Sports Court Set To Rule On Landmark Caster Semenya Testosterone Case
30th April 2019
The Court of Arbitration for Sport in Lausanne, Switzerland heard a week of arguments in the case in February. A panel of three arbitrators is due to deliver its verdict on Wednesday at 12:00 pm (1000 GMT.)
- The world's sports court will decide Wednesday on South African runner Caster Semenya's challenge against rules regulating testosterone in female athletes, a verdict expected to have a profound impact on the future of women's sport
- Semenya, a double Olympic champion, is fighting regulations imposed by the International Association of Athletics Federations (IAAF) that compel "hyperandrogenic" athletes
- In a rare intrusion into the world of sport, the United Nations Human Rights Council adopted a resolution last month branding the IAAF rules "unnecessary, humiliating and harmful."
LAUSANNE, Switzerland-
The world's sports court will decide Wednesday on South African runner Caster
Semenya's challenge against rules regulating testosterone in female athletes, a
verdict expected to have a profound impact on the future of women's sport.

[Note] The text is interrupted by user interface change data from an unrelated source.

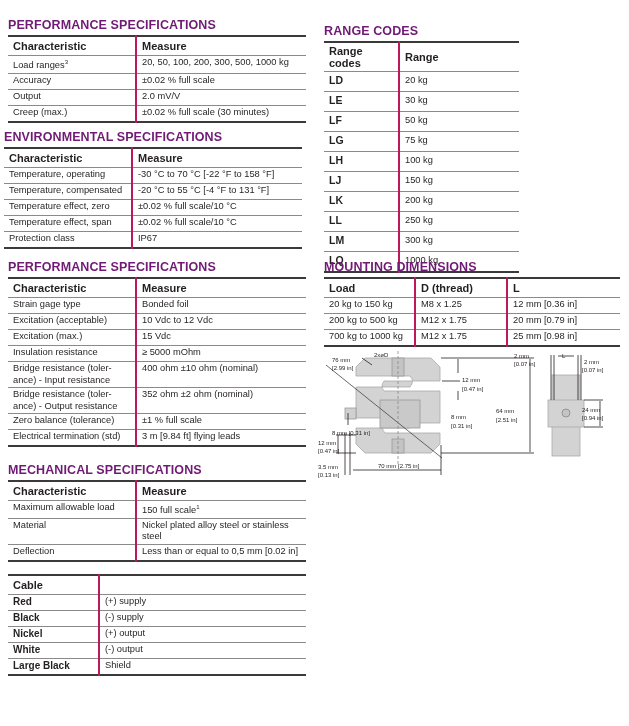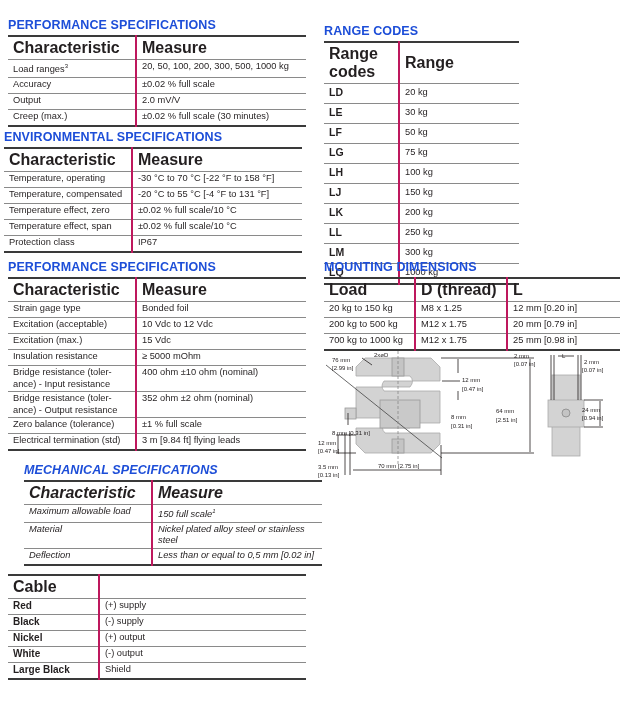--- a/index.html
+++ b/index.html
@@ -1,21 +1,21 @@
 <!DOCTYPE html>
 <html><head>
 <meta charset="utf-8">
 <style>
   html, body { margin: 0; padding: 0; background: #ffffff; }
   body { width: 629px; height: 726px; position: relative; overflow: hidden; font-family: "Liberation Sans", sans-serif; color: #231f20; }
   .section { position: absolute; }
-  .sec-title { font-weight: bold; font-size: 12.5px; letter-spacing: 0.1px; margin: 0 0 3px 0; color: #1d4ed8; }
+  .sec-title { font-weight: bold; font-size: 12.5px; letter-spacing: 0.1px; margin: 0 0 3px 0; color: #701a75; }
   table { border-collapse: collapse; width: 100%; font-size: 9.3px; }
   table { border-top: 2px solid #3a3a3a; border-bottom: 2px solid #3a3a3a; }
-  th { text-align: left; font-weight: bold; font-size: 16px; padding: 2px 5px 2px 5px; height: 14px; }
+  th { text-align: left; font-weight: bold; font-size: 11px; padding: 2px 5px 2px 5px; height: 14px; }
   td { padding: 1px 5px 1px 5px; height: 13px; vertical-align: top; line-height: 11.5px; }
   tr + tr th, tr + tr td { border-top: 1px solid #8a8a8a; }
   th + th, td + td { border-left: 2px solid #be185d; }
   thead tr th { border-bottom: 1px solid #8a8a8a; }
   .bold { font-weight: bold; font-size: 10px; }
   .range td { height: 15px; line-height: 15px; padding-top: 1px; padding-bottom: 3px; margin-top: 16px; }
   .range td.code { font-weight: bold; font-size: 10.5px; }
   .wiring td { height: 13px; }
   sup { font-size: 6px; }
   svg text { font-family: "Liberation Sans", sans-serif; }
@@ -126,21 +126,21 @@
           <td><span>±1 % full scale</span></td>
         </tr>
         <tr>
           <td><span>Electrical termination (std)</span></td>
           <td><span>3 m [9.84 ft] flying leads</span></td>
         </tr>
       </tbody>
   </table>
 </div>
 
-<div class="section" style="left:24px; top:463px; width:298px;font-style:italic;">
+<div class="section" style="left:8px; top:463px; width:298px;">
   <div class="sec-title">MECHANICAL SPECIFICATIONS</div>
   <table>
     <thead>
         <tr>
       <th style="width:117px">Characteristic</th>
       <th>Measure</th>
     </tr>
       </thead>
     <tbody id="mech-body">
         <tr>
@@ -253,21 +253,21 @@
         <tr>
       <th style="width:80px">Load</th>
       <th style="width:80px">D (thread)</th>
       <th>L</th>
     </tr>
       </thead>
     <tbody id="mount-body">
         <tr>
           <td><span>20 kg to 150 kg</span></td>
           <td><span>M8 x 1.25</span></td>
-          <td><span>12 mm [0.20 in]</span></td>
+          <td><span>12 mm [0.36 in]</span></td>
         </tr>
         <tr>
           <td><span>200 kg to 500 kg</span></td>
           <td><span>M12 x 1.75</span></td>
           <td><span>20 mm [0.79 in]</span></td>
         </tr>
         <tr>
           <td><span>700 kg to 1000 kg</span></td>
           <td><span>M12 x 1.75</span></td>
           <td><span>25 mm [0.98 in]</span></td>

Semenya, a double Olympic champion, is fighting regulations
imposed by the International Association of Athletics Federations (IAAF) that
compel "hyperandrogenic" athletes -- or those with "differences
of sexual development" (DSD) -- to lower their testosterone levels if they
wish to compete as women.
The IAAF says the rules are essential to preserve a level
playing field and ensure that all female athletes can see "a path to
success."
But Semenya's cause has earned widespread support, including
by a global coalition of nations and scientific experts who argue that
testosterone is an arbitrary and unfair measure for determining gender.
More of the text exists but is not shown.